Pubblicato sul manifesto il 10 marzo 2015 –
Non è da ora che numerose parole-chiave culturalmente e mediaticamente fortunate ci avvertono di qualcosa di inquietante: viviamo un tempo che sembra incapace di definirsi per il suo presente (o anche per il suo desiderio di futuro), e che si rassegna quindi a identificarsi con espressioni un po’ vuote, il cui senso immediato è quello di annunciare soltanto che un tempo precedente è finito.
E’ la celebre condizione “post-moderna” descritta alla fine degli anni ’70 da Lyotard, riempita via via da un modo di lavorare divenuto “post-fordista”, da una cultura critica “post-marxista” e “post-strutturalista”, e via declinando questo sentirsi immersi in qualcosa di cui l’unica cosa certa è che non è più quello che era una volta. Le scarse definizioni al presente non sono poi per nulla rassicuranti: viviamo in un mondo “liquido”, in una “società del rischio”, strutturata in “non luoghi”.
Anche le antiche certezze patriarcali sono venute meno. Ne scriveva il giovane Lacan già negli anni ’30, e un testo del femminismo italiano del 1996 (Sottosopra rosso. E’ accaduto non per caso) ha dichiarato la “fine” del patriarcato, giacchè al predominio maschile è venuto meno il credito femminile.

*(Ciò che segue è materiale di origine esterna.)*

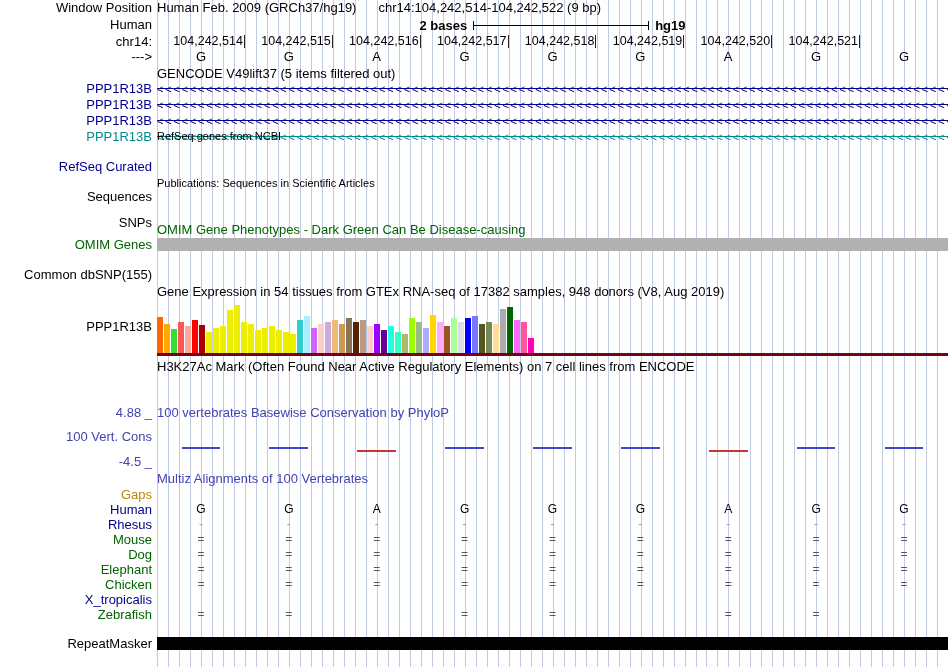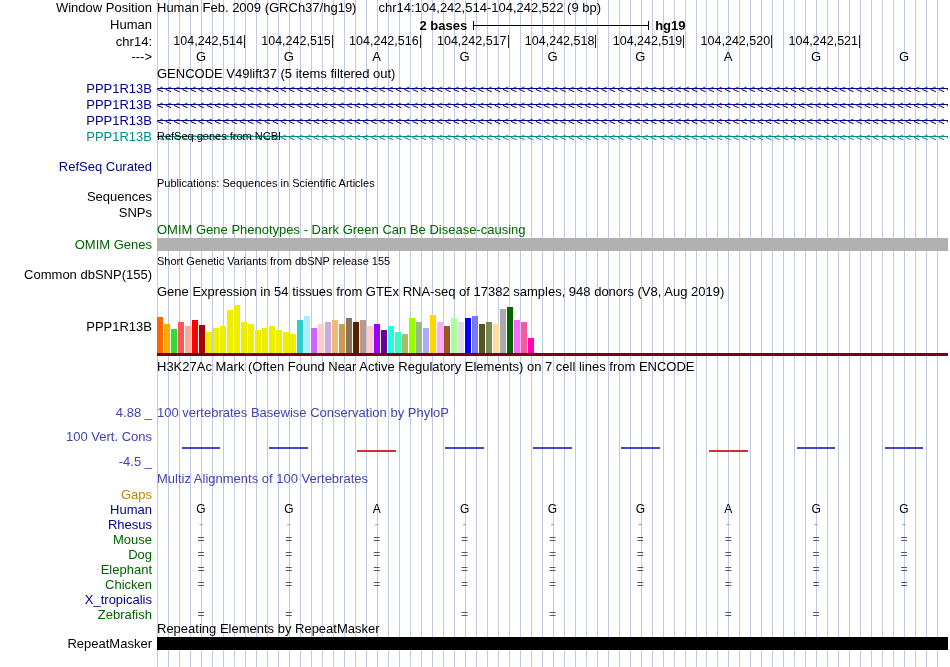"SNPs" div.section { top: 206px -> 216px }
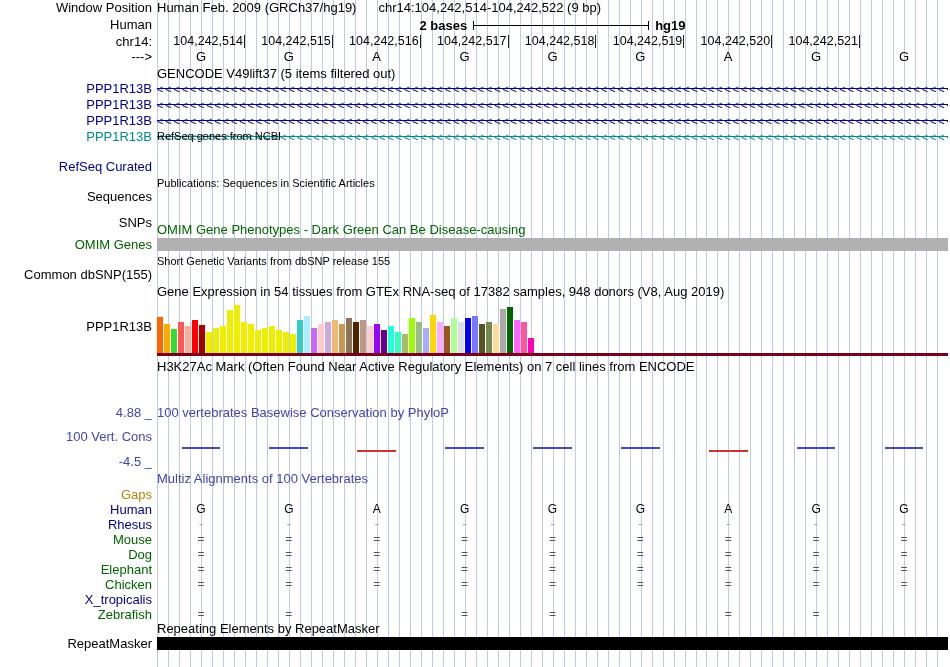"Short Genetic Variants from dbSNP" div.section { html: <div> <div></div> <div>Short Genetic Variants from dbSNP release 155</div> </div> -> none }
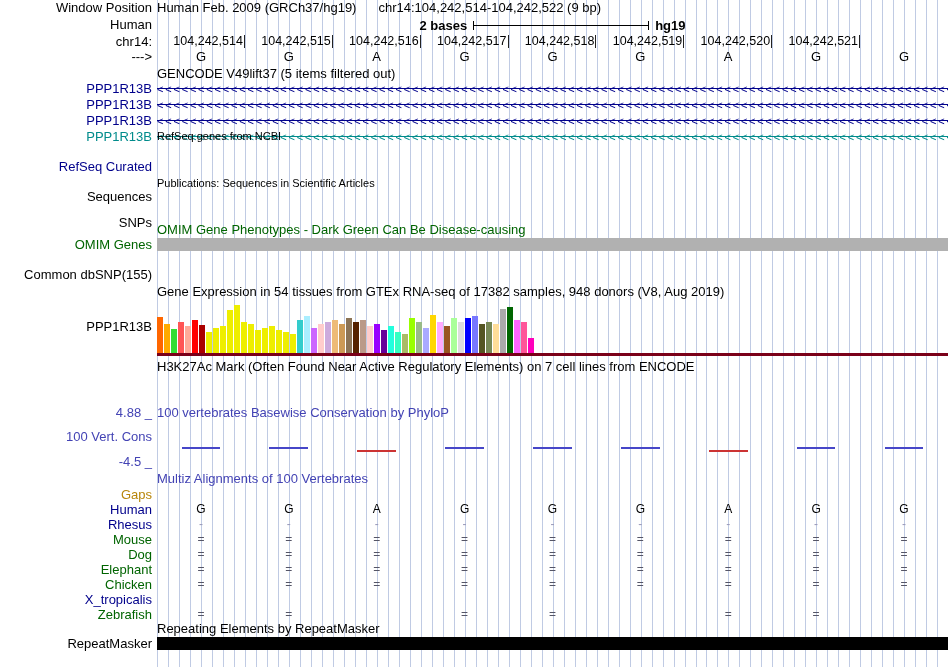"Repeating Elements by RepeatMasker" div.content { html: <div>Repeating Elements by RepeatMasker</div> -> none }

Che cosa ne è seguito? La discussione è aperta. Una delle ipotesi – viviamo nel tempo del “Post-patriarcato”, nell’”agonia di un ordine simbolico” non ancora conclusa – è avanzata da un breve ma intenso libro (edito da Aracne) di una giovane studiosa femminista, Irene Strazzeri. Va subito detto che l’autrice, pur non escludendo che da una fase percorsa da “sintomi” allarmanti e da “sfide” difficili possa anche riemergere una forma di “neopatriarcato”, si dimostra fiduciosa che alla fine possa nascere un tempo capace di essere vissuto in modo positivo. E lo annuncia in esergo come solo una donna può fare, dedicando il testo “al bimbo che aspetto, e al mondo che gli auguro”.
Il libro – come aiuta a capire l’introduzione di Elettra Deiana – è utile anche per incrociare le elaborazioni di un giovane neofemminismo che sta aprendo vari terreni di ricerca mettendo le elaborazioni del femminismo storico (italiano e occidentale, ma anche post-coloniale) a confronto con la lettura dell’attuale crisi globale e del dominio della “ragione” neoliberista. Una fase nella quale il capitalismo sembra in grado di sussumere ogni istanza critica alternativa. Per esempio riconoscendo il “valore” della differenza femminile ma finalizzandola all’efficienza della produzione e della competitività dell’economia data. Oppure amplificando lo scandalo della violenza maschile contro le donne, ma traducendolo in politiche di contrasto e in paradigmi capaci di costringere nuovamente le donne nel ruolo di vittime bisognose di “protezione”.
La via di uscita indicata da Irene Strazzeri è quella di una rilettura del concetto e della pratica dell’”autorità femminile” così come è stata indicata soprattutto nei recenti testi di Luisa Muraro ( Autorità, Rosembreg & Sellier) e di Annarosa Buttarelli ( Sovrane, Il Saggiatore). Un’idea di autorità diversa e distinta da quella di potere che connota la politica maschile. Autorità come frutto della relazione e dello scambio linguistico. Come figura circolante indispensabile all’agire politico, che può superare gli stessi limiti della democrazia della rappresentanza. Strazzeri propone di considerare intrinseca alla produzione di autorità anche la dinamica del riconoscimento. Un dispositivo che può accomunare donne e uomini, senza il bisogno di nuove tradizioni e religioni, per liberarsi da quell’agonia in un presente finalmente capace di riconoscere se stesso.